Your freedom to choose for yourself and your family is protected when the court is neutral. You decide whether it stays that way.
So does everyone who loses it — slowly, quietly, through decisions made by judges who came to the bench with an agenda.
Most people who care about making their own choices for their families don't see the connection between a court race and that freedom. That's exactly the problem.
The Wisconsin Supreme Court interprets the laws that govern your life. Whoever sits on that bench decides whether the law serves you — or serves someone else's vision of how you should live.
"The court is meant to approach every issue on merit and neutrality. When you trade that for advocacy, you head down a path that ultimately sees personal freedom as a threat to someone else's idea of progress."

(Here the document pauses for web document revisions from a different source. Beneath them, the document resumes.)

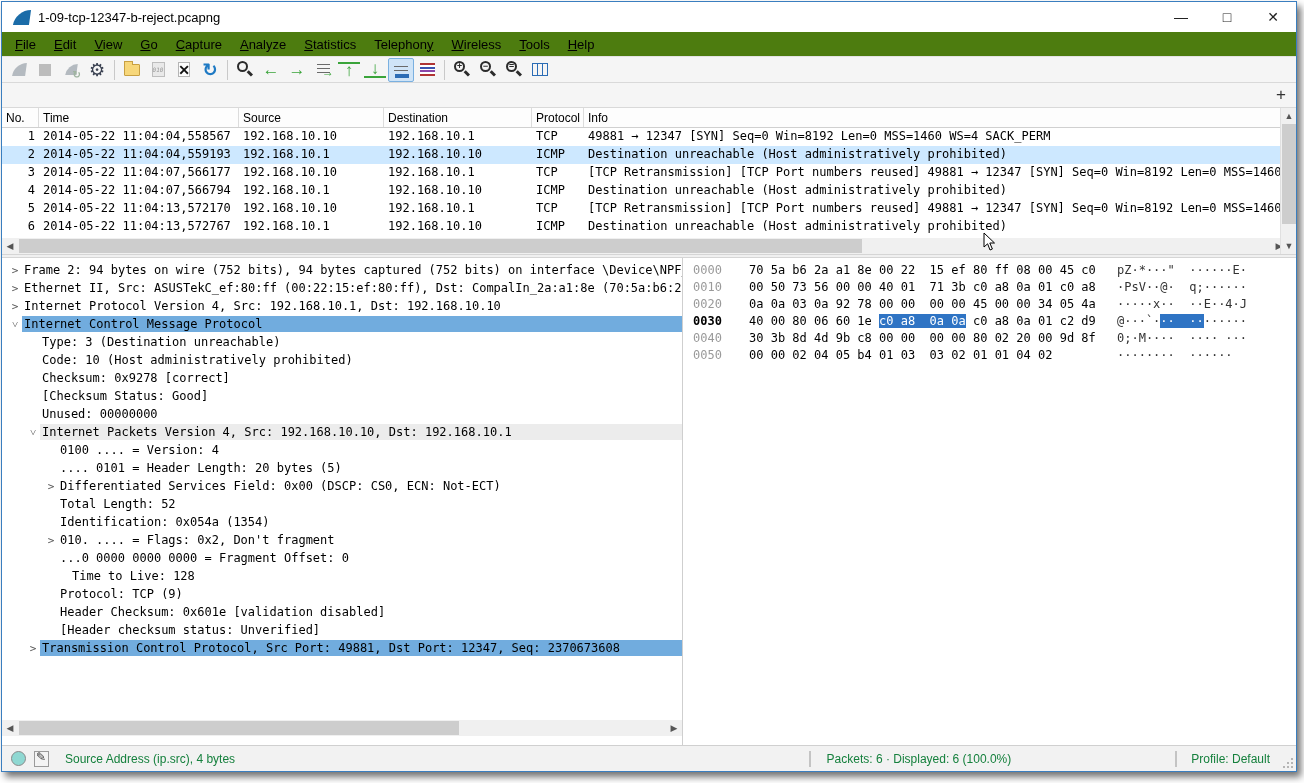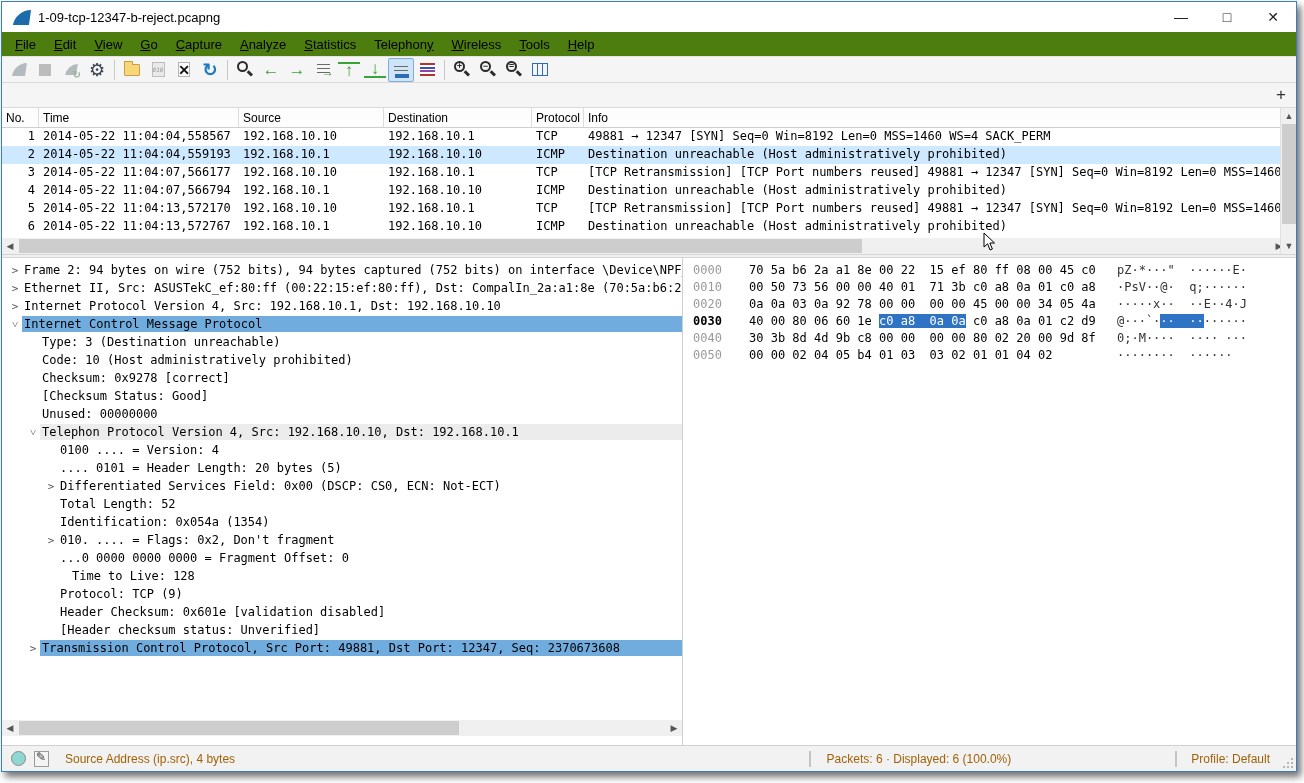--- a/index.html
+++ b/index.html
@@ -83,21 +83,21 @@
   .dhsb{position:absolute;left:0;bottom:10px;width:680px;height:16px;background:#f0f0f0;}
   .dhsb .thumb{position:absolute;left:17px;top:1px;width:440px;height:14px;background:#cdcdcd;}
   .hexpane{flex:1;background:#fff;position:relative;padding:5px 0 0 10px;}
   .hexrow{display:flex;height:17px;font-family:"DejaVu Sans Mono",monospace;font-size:12px;white-space:pre;}
   .hexrow .off{color:#9a9a9a;width:42px;flex-shrink:0;}
   .hexrow.selrow .off{color:#000;font-weight:bold;}
   .hexrow .hexcol{margin-left:14px;width:356px;flex-shrink:0;color:#000;}
   .hexrow .asccol{margin-left:12px;color:#333;}
   .hl{background:#2f74c4;color:#fff;}
   
-  .statusbar{position:absolute;left:0;bottom:0;right:0;height:26px;background:#f2f2f2;border-top:1px solid #d0d0d0;display:flex;align-items:center;font-size:12px;color:#a16207;}
+  .statusbar{position:absolute;left:0;bottom:0;right:0;height:26px;background:#f2f2f2;border-top:1px solid #d0d0d0;display:flex;align-items:center;font-size:12px;color:#15803d;}
   .expert{width:15px;height:15px;border-radius:50%;background:#8fd8d2;border:1px solid #8a8a8a;margin:0 8px 0 9px;}
   .comment{width:15px;height:16px;background:#f4f4f4;border:1px solid #9b9b9b;position:relative;margin-right:16px;}
   .comment::before{content:"✎";position:absolute;left:1px;top:-2px;font-size:12px;color:#333;}
   .sbsep{width:2px;height:16px;border-left:1px solid #c4c4c4;border-right:1px solid #c4c4c4;margin:0 2px;}
   .grip{width:12px;height:12px;margin:8px 2px 0 2px;background:
     radial-gradient(circle at 2px 10px,#b5b5b5 1px,transparent 1.2px),
     radial-gradient(circle at 6px 10px,#b5b5b5 1px,transparent 1.2px),
     radial-gradient(circle at 10px 10px,#b5b5b5 1px,transparent 1.2px),
     radial-gradient(circle at 6px 6px,#b5b5b5 1px,transparent 1.2px),
     radial-gradient(circle at 10px 6px,#b5b5b5 1px,transparent 1.2px),
@@ -350,21 +350,21 @@
           <div class="dline" style="padding-left: 24px;">
             <span class="exp"></span>
             <span class="dtext">[Checksum Status: Good]</span>
           </div>
           <div class="dline" style="padding-left: 24px;">
             <span class="exp"></span>
             <span class="dtext">Unused: 00000000</span>
           </div>
           <div class="dline bg-gray" style="padding-left: 24px;">
             <span class="exp">˅</span>
-            <span class="dtext">Telephon Protocol Version 4, Src: 192.168.10.10, Dst: 192.168.10.1</span>
+            <span class="dtext">Internet Packets Version 4, Src: 192.168.10.10, Dst: 192.168.10.1</span>
           </div>
           <div class="dline" style="padding-left: 42px;">
             <span class="exp"></span>
             <span class="dtext">0100 .... = Version: 4</span>
           </div>
           <div class="dline" style="padding-left: 42px;">
             <span class="exp"></span>
             <span class="dtext">.... 0101 = Header Length: 20 bytes (5)</span>
           </div>
           <div class="dline" style="padding-left: 42px;">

One candidate spent a decade as a state legislator pushing gender identity legislation — including constitutional amendments, criminal defense restrictions, and statewide non-discrimination mandates. Now she wants to sit on the court that interprets those same laws.
That is not a neutral candidacy. That is the completion of a strategy that started in the Assembly and is now reaching for the bench.
"One party says: live and let live. The other says: I have a better idea of how you should live. Protecting the rule of law — protecting neutrality — benefits the most number of people."
Voters shouldn't have someone else's worldview written into law from the bench. The court exists to interpret the law — not to advance an agenda, not to extend a career in advocacy, and not to clear the way for one political vision of how Wisconsin families should live.
Your rights won't be decided by someone who sees the bench as an extension of her professional mission. Maria Lazar believes the law should serve everyone equally — that neutrality isn't a weakness, it's the whole point.
"Voters shouldn't vote an advocate onto the bench. With Maria Lazar, they won't have to."
The court that protects the most people is the court that stays neutral. The moment it becomes a tool for one worldview, everyone else's freedom shrinks — quietly, gradually, and without a vote.
A constitutionalist loves the law. An advocate loves their cause. Only one of those belongs on the bench.
You assume your freedom will always be there. So did everyone who lost it slowly. This is the moment you protect it — by choosing who interprets the law that governs your life.
A neutral court protects liberals and conservatives equally. That's the whole point — and it's worth saying out loud to someone you know who hasn't thought about it that way yet.
Don't fight the frame. Widen it.
"I hear that." Here's what I know: a neutral court protects women's rights too. The threat to your freedom isn't a judge who follows the law — it's a judge who doesn't. Once the bench becomes an extension of someone's advocacy, nobody's rights are safe.
Maria Lazar isn't a threat to your choices. She's the reason they stay yours. A court that applies the law equally is the only court that can protect rights in any direction.
A judge who approaches every case with the same question: what does the law say? Not what would I prefer the outcome to be. Not what does my career in advocacy call for. What does the law say — and how do I apply it equally to everyone who comes before this court?
That is what a constitutionalist does. That is what the bench was designed for. And that is the difference between a court that serves you and a court that sorts you.